## [TASK STATEMENT]
Leave the pictures out and return every line below exactly.

## [PROVIDED MATERIAL]
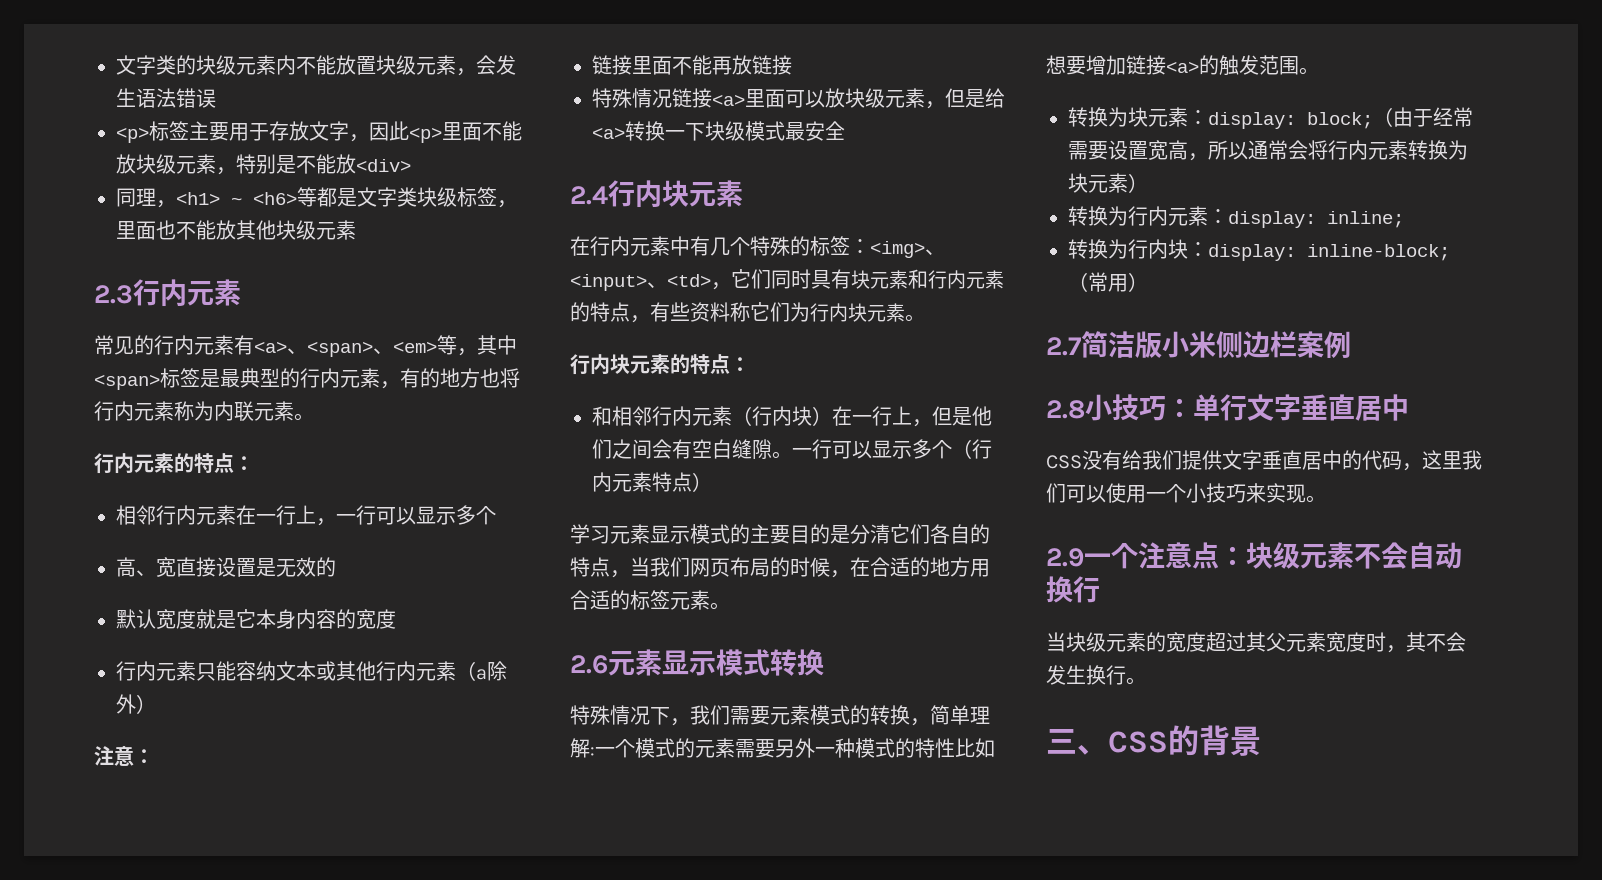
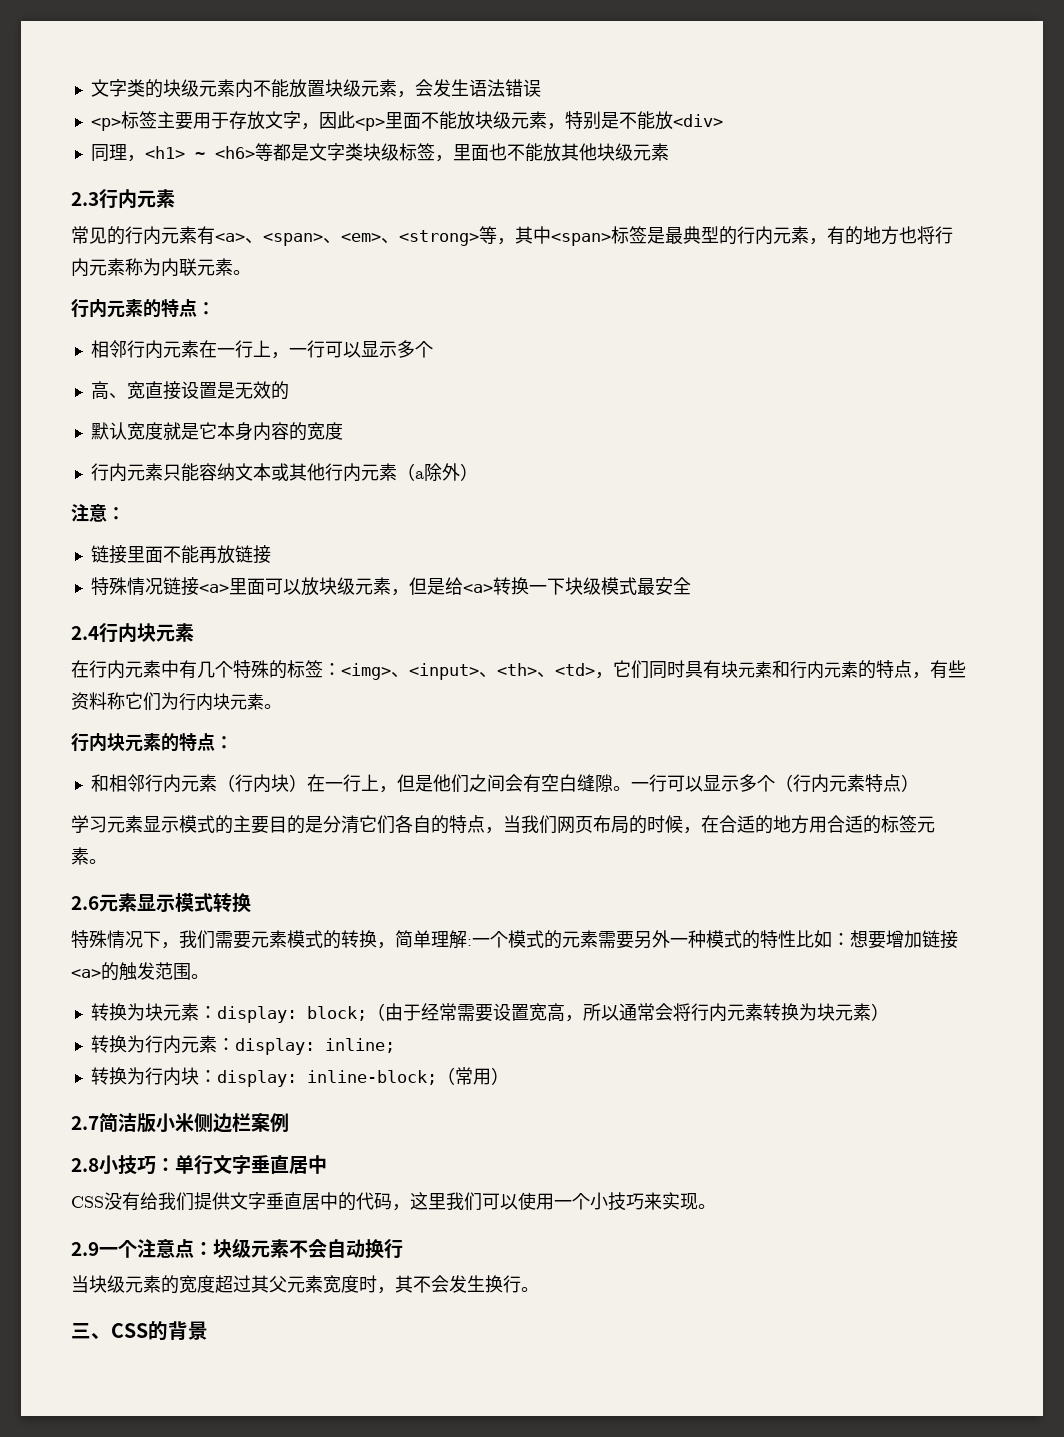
- 常见的行内元素有<a>、<span>、<em>等，其中<span>标签是最典型的行内元素，有的地方也将行内元素称为内联元素。
+ 常见的行内元素有<a>、<span>、<em>、<strong>等，其中<span>标签是最典型的行内元素，有的地方也将行内元素称为内联元素。
- 在行内元素中有几个特殊的标签：<img>、<input>、<td>，它们同时具有块元素和行内元素的特点，有些资料称它们为行内块元素。
+ 在行内元素中有几个特殊的标签：<img>、<input>、<th>、<td>，它们同时具有块元素和行内元素的特点，有些资料称它们为行内块元素。
- 特殊情况下，我们需要元素模式的转换，简单理解:一个模式的元素需要另外一种模式的特性比如想要增加链接<a>的触发范围。
+ 特殊情况下，我们需要元素模式的转换，简单理解:一个模式的元素需要另外一种模式的特性比如：想要增加链接<a>的触发范围。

## [OUTPUT OF THE EXERCISE]
- 常见的行内元素有<a>、<span>、<em>等，其中<span>标签是最典型的行内元素，有的地方也将行内元素称为内联元素。
+ 常见的行内元素有<a>、<span>、<em>、<strong>等，其中<span>标签是最典型的行内元素，有的地方也将行内元素称为内联元素。
- 在行内元素中有几个特殊的标签：<img>、<input>、<td>，它们同时具有块元素和行内元素的特点，有些资料称它们为行内块元素。
+ 在行内元素中有几个特殊的标签：<img>、<input>、<th>、<td>，它们同时具有块元素和行内元素的特点，有些资料称它们为行内块元素。
- 特殊情况下，我们需要元素模式的转换，简单理解:一个模式的元素需要另外一种模式的特性比如想要增加链接<a>的触发范围。
+ 特殊情况下，我们需要元素模式的转换，简单理解:一个模式的元素需要另外一种模式的特性比如：想要增加链接<a>的触发范围。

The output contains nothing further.